## [ASSIGNMENT]
From the entries that follow, reproduce exactly and only the lines from the line with "2016: none -> 11.87" to the line with "Gungarlin, 21/05/2022: none -> 5080", endpoints included.

## [SUPPLIED INFORMATION]
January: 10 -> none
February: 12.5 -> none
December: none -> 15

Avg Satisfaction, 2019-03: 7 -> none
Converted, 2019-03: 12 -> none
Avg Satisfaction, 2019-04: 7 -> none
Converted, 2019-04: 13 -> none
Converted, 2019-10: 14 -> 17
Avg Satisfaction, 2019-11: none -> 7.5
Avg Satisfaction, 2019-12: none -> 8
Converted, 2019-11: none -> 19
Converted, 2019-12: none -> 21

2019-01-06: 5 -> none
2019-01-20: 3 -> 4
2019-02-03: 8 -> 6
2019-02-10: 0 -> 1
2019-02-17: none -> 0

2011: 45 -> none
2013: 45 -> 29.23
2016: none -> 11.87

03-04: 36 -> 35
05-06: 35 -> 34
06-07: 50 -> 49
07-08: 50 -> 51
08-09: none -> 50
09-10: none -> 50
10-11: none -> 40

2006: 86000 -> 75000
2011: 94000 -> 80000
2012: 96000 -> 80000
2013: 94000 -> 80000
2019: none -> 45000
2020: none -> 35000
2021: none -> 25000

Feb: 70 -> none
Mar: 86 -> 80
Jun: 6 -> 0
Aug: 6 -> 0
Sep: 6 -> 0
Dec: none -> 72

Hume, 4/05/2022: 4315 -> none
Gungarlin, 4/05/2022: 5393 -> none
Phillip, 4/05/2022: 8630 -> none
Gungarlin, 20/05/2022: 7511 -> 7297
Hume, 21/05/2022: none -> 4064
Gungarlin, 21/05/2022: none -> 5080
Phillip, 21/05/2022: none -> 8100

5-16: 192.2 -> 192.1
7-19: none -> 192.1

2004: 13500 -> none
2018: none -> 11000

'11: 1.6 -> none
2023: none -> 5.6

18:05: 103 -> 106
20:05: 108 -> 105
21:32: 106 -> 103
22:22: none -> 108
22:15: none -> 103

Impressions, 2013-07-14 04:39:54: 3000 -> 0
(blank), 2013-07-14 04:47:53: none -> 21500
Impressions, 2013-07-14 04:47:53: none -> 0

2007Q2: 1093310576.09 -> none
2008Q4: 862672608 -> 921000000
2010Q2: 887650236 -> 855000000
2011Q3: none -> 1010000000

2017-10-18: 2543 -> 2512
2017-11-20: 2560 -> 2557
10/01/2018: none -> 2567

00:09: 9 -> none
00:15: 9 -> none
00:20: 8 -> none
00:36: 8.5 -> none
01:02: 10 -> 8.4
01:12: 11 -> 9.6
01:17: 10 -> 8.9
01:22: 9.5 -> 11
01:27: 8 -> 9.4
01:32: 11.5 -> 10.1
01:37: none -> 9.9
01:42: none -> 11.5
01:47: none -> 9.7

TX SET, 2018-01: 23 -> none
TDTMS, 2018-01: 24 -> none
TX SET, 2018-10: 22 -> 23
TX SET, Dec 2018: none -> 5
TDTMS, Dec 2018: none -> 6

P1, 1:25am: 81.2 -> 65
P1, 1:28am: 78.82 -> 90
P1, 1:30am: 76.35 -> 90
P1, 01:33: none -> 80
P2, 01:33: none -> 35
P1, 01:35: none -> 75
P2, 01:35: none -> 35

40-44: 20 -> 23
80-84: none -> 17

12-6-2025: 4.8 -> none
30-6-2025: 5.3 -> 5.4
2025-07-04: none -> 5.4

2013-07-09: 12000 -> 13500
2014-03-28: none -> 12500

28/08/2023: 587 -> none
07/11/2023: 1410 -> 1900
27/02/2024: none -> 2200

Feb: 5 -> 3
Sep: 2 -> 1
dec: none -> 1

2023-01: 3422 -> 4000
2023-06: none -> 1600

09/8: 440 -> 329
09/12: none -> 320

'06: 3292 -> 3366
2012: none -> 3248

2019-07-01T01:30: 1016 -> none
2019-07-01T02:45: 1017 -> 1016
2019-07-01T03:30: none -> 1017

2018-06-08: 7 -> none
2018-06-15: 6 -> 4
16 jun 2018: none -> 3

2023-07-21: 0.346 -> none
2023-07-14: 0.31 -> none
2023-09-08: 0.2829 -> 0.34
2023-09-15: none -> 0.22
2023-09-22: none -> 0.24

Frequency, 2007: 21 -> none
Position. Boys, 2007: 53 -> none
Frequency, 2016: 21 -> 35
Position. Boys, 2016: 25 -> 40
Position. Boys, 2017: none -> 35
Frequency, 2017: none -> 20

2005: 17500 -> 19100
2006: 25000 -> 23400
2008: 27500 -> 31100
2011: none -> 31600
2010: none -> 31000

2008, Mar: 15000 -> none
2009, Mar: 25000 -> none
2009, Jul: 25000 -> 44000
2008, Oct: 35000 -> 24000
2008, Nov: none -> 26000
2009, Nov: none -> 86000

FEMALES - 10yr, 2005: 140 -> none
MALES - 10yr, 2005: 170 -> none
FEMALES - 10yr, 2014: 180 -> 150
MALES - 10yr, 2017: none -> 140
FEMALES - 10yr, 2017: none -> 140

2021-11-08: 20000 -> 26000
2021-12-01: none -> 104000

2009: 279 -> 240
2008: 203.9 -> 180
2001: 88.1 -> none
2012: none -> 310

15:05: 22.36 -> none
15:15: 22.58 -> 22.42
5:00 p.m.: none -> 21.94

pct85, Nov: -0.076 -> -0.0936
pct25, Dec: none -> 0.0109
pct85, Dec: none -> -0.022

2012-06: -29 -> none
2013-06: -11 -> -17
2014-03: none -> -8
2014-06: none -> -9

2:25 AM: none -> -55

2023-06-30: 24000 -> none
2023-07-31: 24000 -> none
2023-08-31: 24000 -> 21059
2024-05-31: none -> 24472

## [RESULT OF THIS TASK]
2016: none -> 11.87

03-04: 36 -> 35
05-06: 35 -> 34
06-07: 50 -> 49
07-08: 50 -> 51
08-09: none -> 50
09-10: none -> 50
10-11: none -> 40

2006: 86000 -> 75000
2011: 94000 -> 80000
2012: 96000 -> 80000
2013: 94000 -> 80000
2019: none -> 45000
2020: none -> 35000
2021: none -> 25000

Feb: 70 -> none
Mar: 86 -> 80
Jun: 6 -> 0
Aug: 6 -> 0
Sep: 6 -> 0
Dec: none -> 72

Hume, 4/05/2022: 4315 -> none
Gungarlin, 4/05/2022: 5393 -> none
Phillip, 4/05/2022: 8630 -> none
Gungarlin, 20/05/2022: 7511 -> 7297
Hume, 21/05/2022: none -> 4064
Gungarlin, 21/05/2022: none -> 5080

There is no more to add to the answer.